EXTRACTED RECORDS
§ §
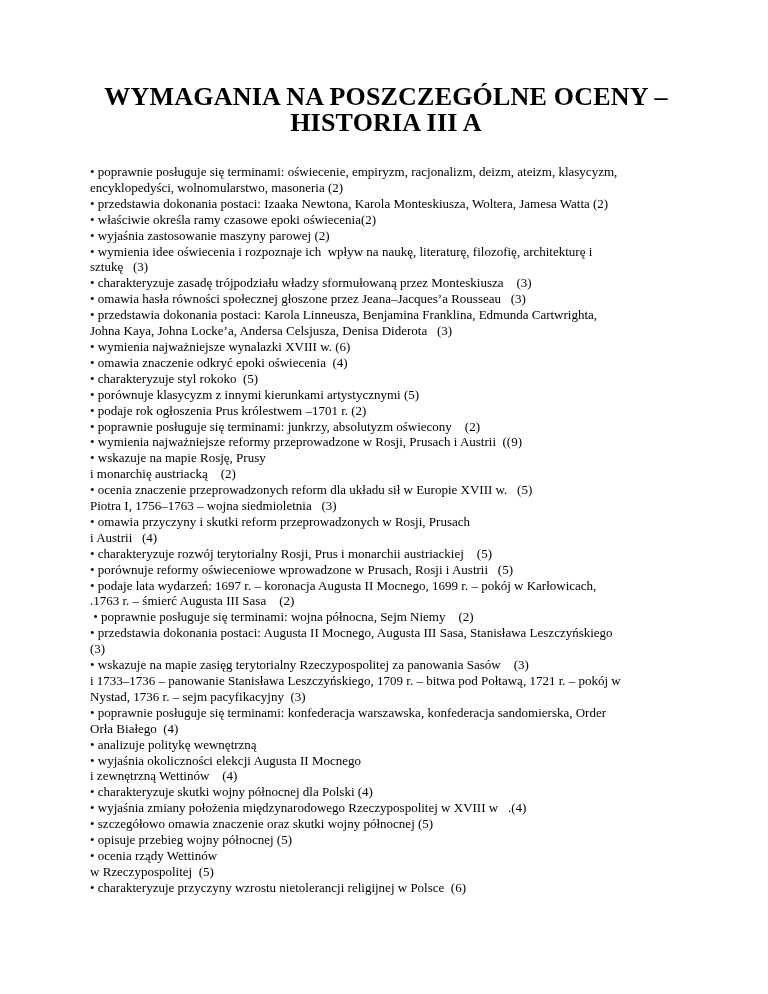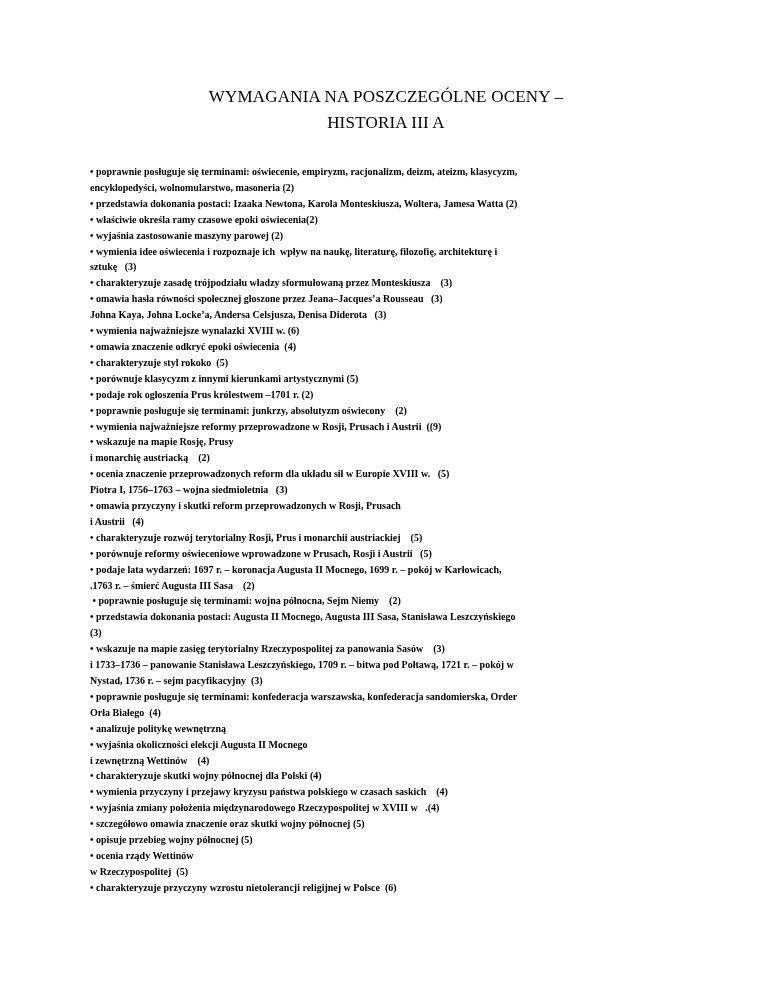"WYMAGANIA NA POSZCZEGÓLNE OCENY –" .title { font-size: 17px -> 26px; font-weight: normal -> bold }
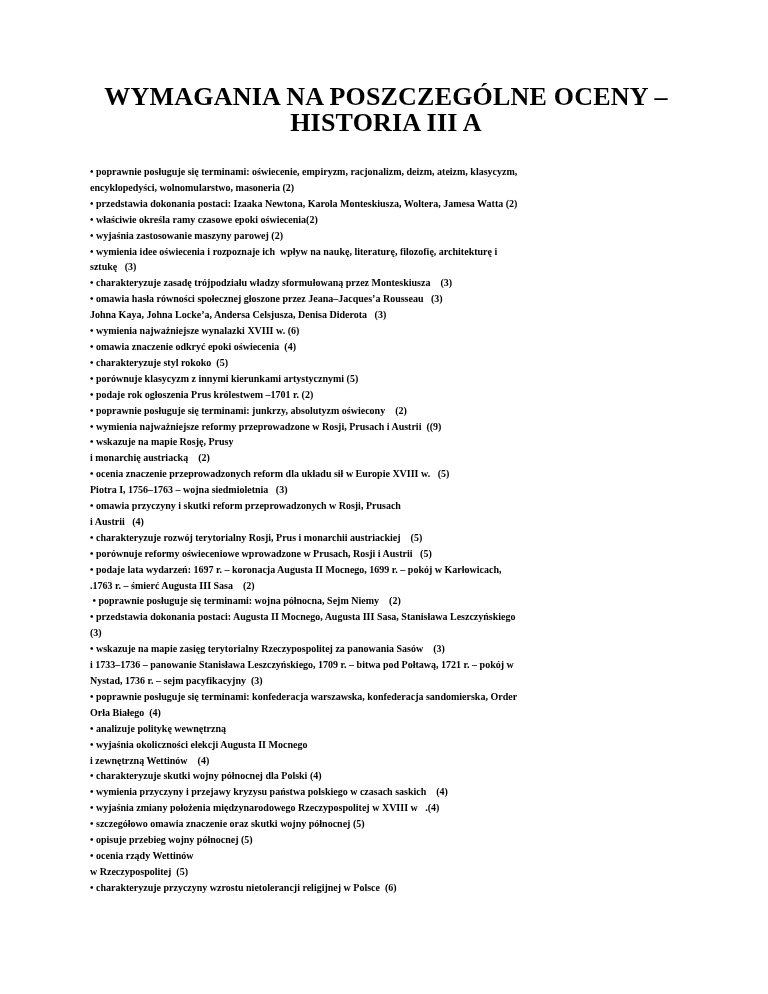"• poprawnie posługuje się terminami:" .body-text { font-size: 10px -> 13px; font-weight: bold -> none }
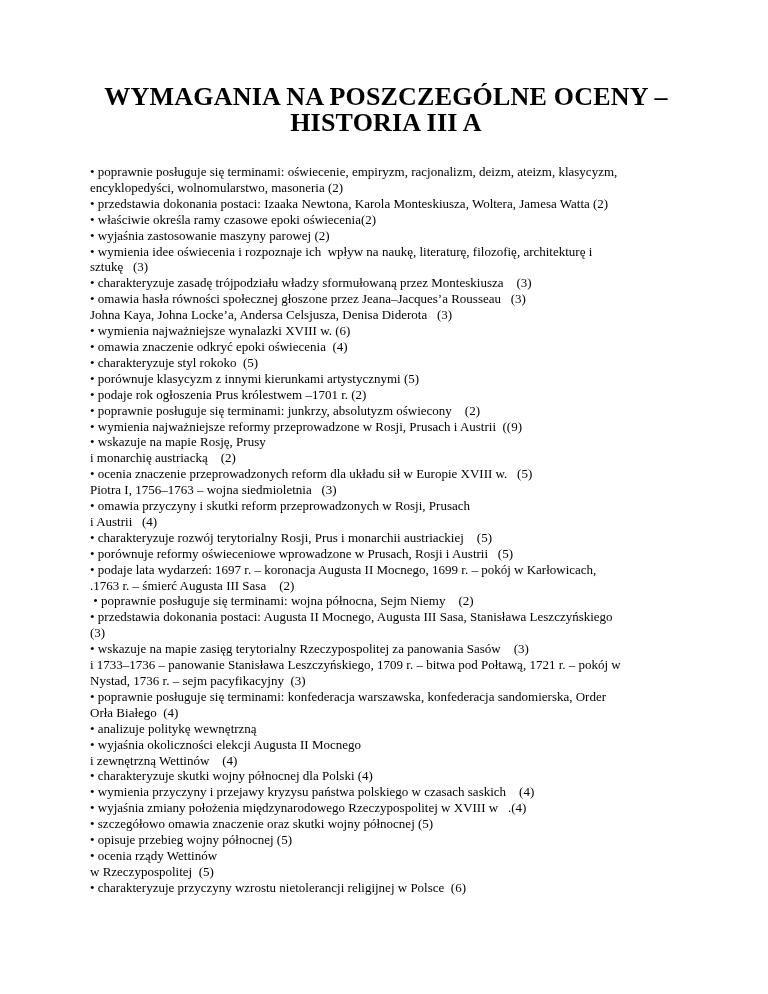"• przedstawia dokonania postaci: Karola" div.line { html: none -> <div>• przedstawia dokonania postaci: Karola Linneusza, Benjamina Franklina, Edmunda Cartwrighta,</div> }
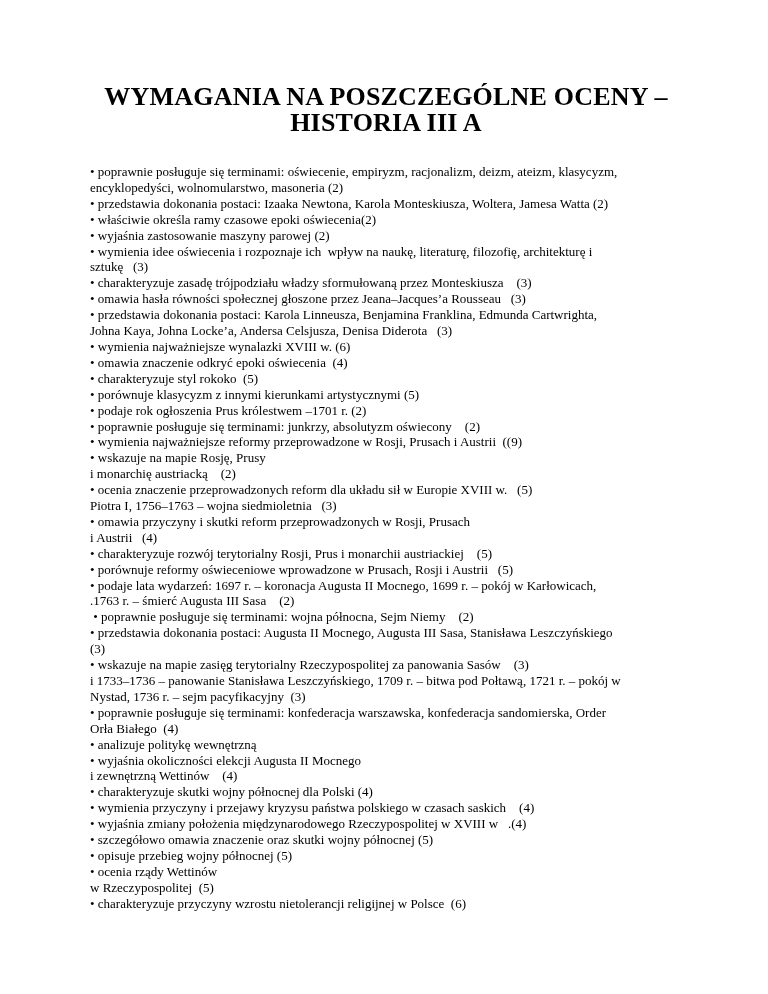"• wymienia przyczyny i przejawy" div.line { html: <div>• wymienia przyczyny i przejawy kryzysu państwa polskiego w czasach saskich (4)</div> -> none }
§ §
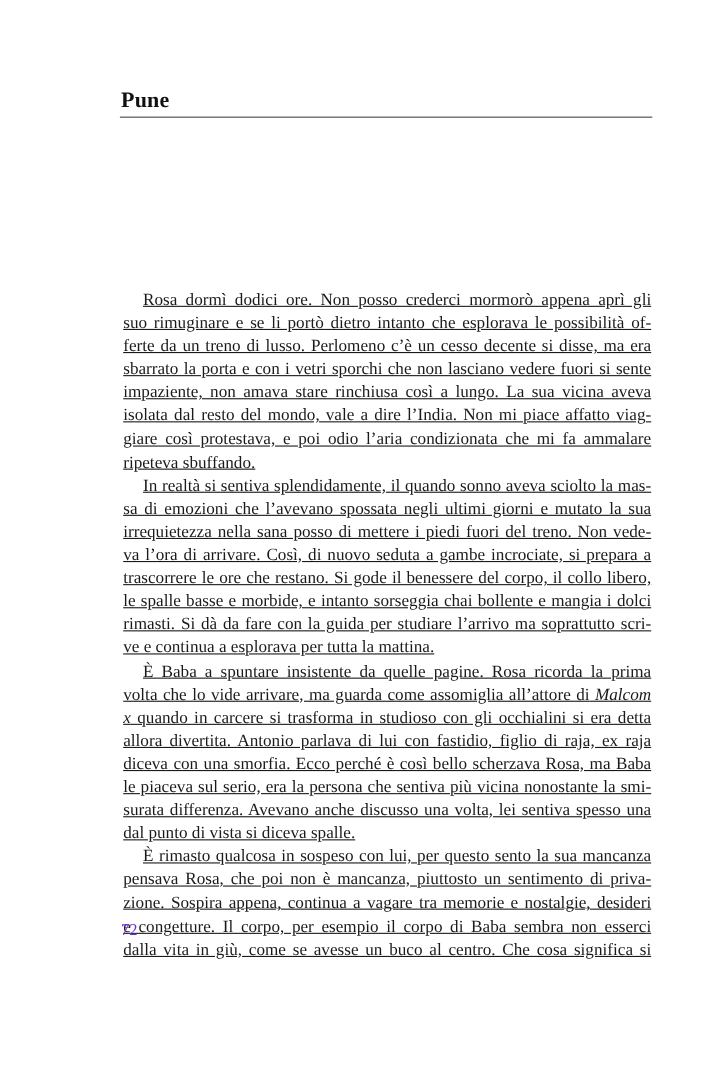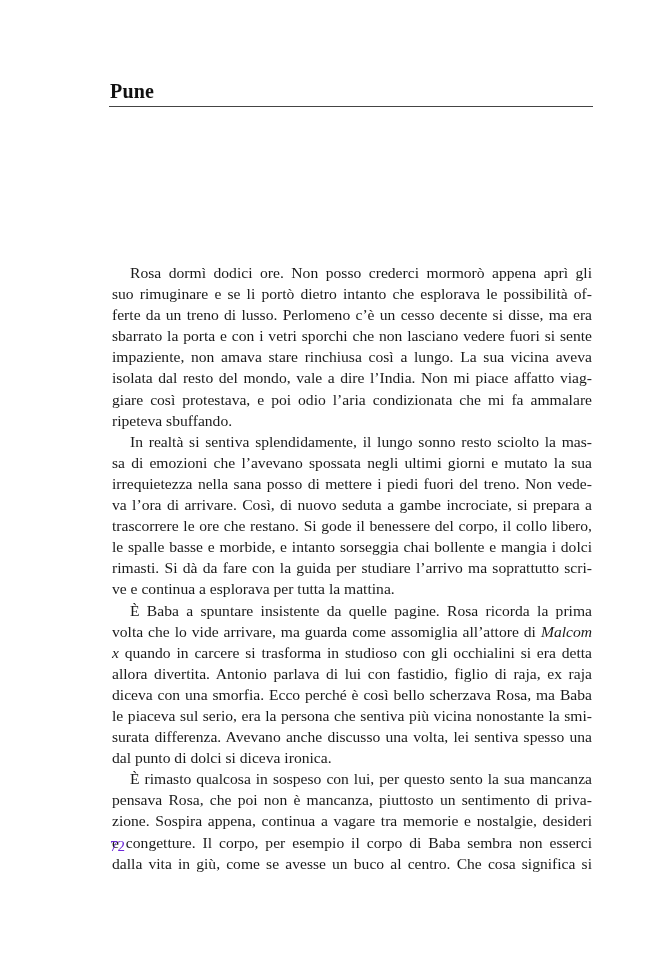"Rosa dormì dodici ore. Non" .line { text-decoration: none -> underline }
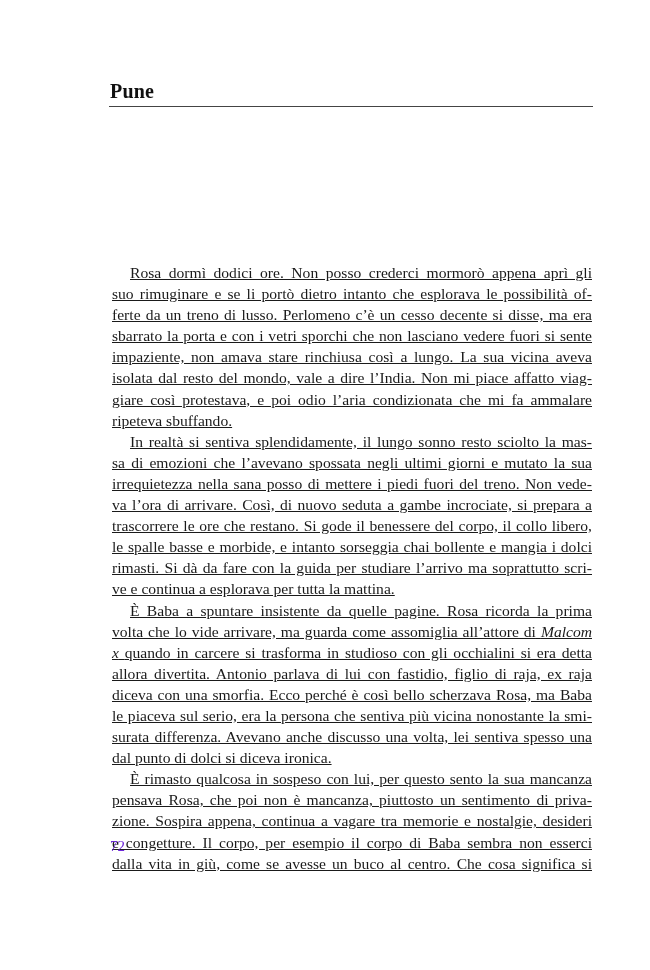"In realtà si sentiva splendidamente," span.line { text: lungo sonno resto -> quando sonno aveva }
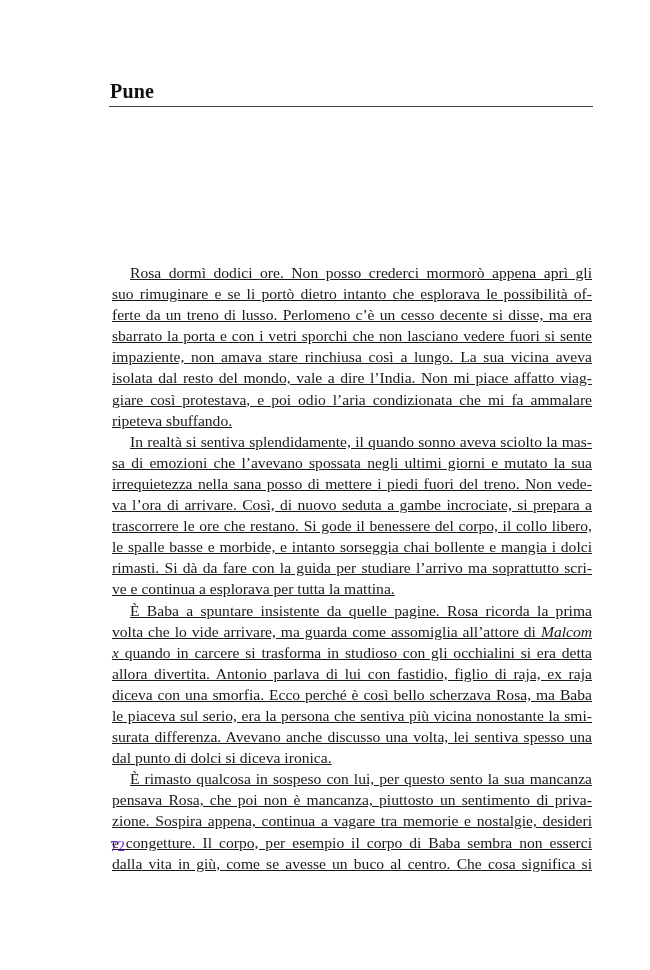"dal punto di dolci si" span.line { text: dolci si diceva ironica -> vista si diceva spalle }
§ §
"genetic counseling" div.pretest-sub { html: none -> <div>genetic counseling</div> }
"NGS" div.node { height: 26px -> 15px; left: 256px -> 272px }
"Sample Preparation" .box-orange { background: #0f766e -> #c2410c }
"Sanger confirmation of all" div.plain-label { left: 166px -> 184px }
§ §
WHAT TO DO
Exactly the lines above from the one with "background: #0f766e ->" to the one with "left: 166px ->", both included, are to be quoted; leave the rest out.

RESPONSE TO THIS EXERCISE
"Sample Preparation" .box-orange { background: #0f766e -> #c2410c }
"Sanger confirmation of all" div.plain-label { left: 166px -> 184px }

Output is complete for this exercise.